As a side note, there are about a dozen known legislative attempts in the U.S. Congress to redefine the term natural born citizen between Obama’s election as a senator and his installation as the chief executive. If the term is meaningless for us today, and if the term is negated by the Fourteenth Amendment, as some suggest, then why did senators and representatives attempt numerous times to redefine its meaning? It appears to have been merely in the interest of legitimizing the two major party presidential candidates in 2008. The efforts are recorded in the Congressional Record, and they happened at the hands of both Republicans and Democrats.
It has well been said that if we fail to learn from history, we are doomed to repeat it. If there is one lesson we should have learned from Obama’s rise to power and incorrect installation as the chief executive, it is this: we need to return to adherence to our Constitution for the sake of our own future and that of our posterity. We are beyond insane if we permit this to continue in future presidential contests.

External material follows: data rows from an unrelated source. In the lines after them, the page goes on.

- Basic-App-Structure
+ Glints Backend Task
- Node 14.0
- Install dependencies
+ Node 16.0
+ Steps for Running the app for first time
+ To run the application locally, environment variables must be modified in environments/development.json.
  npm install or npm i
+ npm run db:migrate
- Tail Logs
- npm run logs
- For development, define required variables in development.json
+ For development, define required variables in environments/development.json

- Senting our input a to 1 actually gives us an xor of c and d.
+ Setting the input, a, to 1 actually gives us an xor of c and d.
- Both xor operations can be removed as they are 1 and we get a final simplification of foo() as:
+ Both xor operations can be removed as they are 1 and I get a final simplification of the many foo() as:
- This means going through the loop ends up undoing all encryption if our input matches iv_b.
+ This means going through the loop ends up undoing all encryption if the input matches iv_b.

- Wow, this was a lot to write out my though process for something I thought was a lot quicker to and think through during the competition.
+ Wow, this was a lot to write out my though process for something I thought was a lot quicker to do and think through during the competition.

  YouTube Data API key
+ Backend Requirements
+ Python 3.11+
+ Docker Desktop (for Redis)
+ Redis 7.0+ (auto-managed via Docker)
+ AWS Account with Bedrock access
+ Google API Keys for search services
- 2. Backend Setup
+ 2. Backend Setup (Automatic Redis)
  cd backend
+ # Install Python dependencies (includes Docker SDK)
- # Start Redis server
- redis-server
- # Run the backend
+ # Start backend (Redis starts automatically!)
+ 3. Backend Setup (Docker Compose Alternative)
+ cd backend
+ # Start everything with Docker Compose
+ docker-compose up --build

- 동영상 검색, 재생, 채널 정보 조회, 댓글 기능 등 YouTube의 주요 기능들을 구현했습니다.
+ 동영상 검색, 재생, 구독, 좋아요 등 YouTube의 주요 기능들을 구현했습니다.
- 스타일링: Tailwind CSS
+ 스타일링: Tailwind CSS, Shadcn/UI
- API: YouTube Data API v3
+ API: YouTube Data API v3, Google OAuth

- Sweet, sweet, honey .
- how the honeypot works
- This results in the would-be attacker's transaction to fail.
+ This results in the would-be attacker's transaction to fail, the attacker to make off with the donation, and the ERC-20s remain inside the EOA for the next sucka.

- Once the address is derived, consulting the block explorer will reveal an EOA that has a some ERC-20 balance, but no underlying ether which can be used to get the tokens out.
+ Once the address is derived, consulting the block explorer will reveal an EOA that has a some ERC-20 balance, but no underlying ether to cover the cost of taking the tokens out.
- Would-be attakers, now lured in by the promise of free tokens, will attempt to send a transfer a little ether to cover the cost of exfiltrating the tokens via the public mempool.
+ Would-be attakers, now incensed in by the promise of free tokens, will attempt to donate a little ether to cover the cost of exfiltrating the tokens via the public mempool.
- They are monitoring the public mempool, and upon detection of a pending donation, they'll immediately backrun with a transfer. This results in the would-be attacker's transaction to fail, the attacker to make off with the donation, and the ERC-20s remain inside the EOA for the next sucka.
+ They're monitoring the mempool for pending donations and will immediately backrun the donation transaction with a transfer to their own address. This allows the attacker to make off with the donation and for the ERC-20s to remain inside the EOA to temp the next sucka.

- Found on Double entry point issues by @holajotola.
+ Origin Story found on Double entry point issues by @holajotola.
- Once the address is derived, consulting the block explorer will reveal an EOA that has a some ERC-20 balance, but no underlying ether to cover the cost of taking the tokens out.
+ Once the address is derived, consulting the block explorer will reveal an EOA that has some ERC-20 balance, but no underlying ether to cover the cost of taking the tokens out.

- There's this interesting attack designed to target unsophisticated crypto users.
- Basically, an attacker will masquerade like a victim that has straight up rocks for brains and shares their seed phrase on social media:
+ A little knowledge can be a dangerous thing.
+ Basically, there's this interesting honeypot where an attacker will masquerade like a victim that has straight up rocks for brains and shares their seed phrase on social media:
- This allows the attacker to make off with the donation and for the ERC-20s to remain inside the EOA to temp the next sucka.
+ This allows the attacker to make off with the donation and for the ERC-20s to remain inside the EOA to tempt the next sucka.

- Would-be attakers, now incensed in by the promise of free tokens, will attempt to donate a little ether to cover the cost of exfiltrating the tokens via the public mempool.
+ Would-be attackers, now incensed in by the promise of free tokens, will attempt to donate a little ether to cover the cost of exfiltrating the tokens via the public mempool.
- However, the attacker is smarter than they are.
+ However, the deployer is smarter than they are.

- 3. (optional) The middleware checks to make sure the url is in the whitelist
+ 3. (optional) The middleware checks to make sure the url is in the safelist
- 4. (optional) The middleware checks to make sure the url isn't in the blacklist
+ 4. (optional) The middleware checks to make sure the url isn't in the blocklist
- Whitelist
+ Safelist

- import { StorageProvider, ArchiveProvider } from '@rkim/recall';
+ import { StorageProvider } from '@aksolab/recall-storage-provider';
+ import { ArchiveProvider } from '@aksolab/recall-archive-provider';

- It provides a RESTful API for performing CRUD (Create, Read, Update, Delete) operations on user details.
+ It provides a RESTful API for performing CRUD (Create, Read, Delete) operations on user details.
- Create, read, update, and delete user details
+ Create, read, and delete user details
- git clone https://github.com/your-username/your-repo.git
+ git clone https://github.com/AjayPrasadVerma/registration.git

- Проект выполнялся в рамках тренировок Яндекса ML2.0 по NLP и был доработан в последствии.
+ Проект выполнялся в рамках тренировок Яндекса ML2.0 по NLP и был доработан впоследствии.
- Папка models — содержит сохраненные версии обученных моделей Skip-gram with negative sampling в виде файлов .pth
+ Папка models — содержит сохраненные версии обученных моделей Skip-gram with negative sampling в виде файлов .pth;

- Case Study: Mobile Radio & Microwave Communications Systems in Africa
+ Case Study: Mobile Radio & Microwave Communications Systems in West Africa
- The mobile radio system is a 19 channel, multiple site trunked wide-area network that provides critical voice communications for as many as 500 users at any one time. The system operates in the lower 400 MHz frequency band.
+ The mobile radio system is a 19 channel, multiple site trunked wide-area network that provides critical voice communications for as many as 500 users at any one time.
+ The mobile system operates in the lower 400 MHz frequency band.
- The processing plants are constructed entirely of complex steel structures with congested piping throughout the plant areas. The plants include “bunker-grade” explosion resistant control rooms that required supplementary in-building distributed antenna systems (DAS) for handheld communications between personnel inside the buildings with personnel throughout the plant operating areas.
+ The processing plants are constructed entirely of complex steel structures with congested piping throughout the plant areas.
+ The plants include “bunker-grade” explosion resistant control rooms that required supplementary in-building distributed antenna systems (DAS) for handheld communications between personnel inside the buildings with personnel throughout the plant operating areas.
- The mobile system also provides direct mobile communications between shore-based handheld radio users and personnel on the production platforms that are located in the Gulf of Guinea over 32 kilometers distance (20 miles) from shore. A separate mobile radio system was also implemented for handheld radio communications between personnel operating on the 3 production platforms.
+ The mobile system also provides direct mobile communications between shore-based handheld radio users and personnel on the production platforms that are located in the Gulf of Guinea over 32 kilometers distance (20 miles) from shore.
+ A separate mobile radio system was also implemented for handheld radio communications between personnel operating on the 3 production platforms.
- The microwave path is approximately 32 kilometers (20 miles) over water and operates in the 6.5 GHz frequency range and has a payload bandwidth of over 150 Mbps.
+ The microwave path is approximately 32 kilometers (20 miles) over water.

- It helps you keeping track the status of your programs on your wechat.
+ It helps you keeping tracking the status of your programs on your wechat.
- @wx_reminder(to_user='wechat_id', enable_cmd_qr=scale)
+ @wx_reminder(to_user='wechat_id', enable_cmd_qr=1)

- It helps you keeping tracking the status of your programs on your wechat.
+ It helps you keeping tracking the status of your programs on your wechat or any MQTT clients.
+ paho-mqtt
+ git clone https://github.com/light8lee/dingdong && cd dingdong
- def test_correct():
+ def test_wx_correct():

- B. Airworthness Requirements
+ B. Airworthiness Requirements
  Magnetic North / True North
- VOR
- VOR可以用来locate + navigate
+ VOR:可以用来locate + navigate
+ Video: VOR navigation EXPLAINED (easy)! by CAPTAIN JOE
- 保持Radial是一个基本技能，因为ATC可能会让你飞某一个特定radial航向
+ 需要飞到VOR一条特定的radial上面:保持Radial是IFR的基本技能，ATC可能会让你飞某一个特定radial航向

Thus, we are brought to consider the current (and prospective) entries in the presidential race. Of the announced candidates (as of this writing), Ted Cruz fails to meet the qualifications. Only one of his parents is a U.S. citizen, and he himself was not born in the U.S. Of other possible candidates whose names have been mentioned, neither Marco Rubio nor Bobby Jindal meets the definition of natural born citizen.
The countering argument some will offer at this point is that since Obama was elected, this is water under the bridge and we just need to get over it and move on. So, in other words, we can merely dismiss our Constitution by violating it and going on — and that makes it alright. Try offering a similar argument to a law enforcement officer who is arresting you for making a forced bank vault withdrawal at the point of a gun — “So I violated the law. Just get over it and let’s go on.” See how far that will get you.
Whether we are willing to admit it or not, we have begun to disregard the laws which have been given us. Our Constitution is a legal compact. But much of what our federal government does now is unconstitutional — as are many of the laws written by our Congress critters. We should put a halt to this circus by holding Congress accountable . . . refuse to re-elect anyone who violates our Constitution.
But instead we accept it and go on with disregard. Shame on us! We are just as much at fault for the destruction of our Republic as those who admit in our faces that they want to destroy us.
It is incumbent upon us to refuse to allow this to go on. You and I, voters who still have a voice, need to be heard. We need to demand adherence to the Constitution. We need to expect it. And we need to enforce it. Otherwise, the Republic our Founders gave us will be lost forever.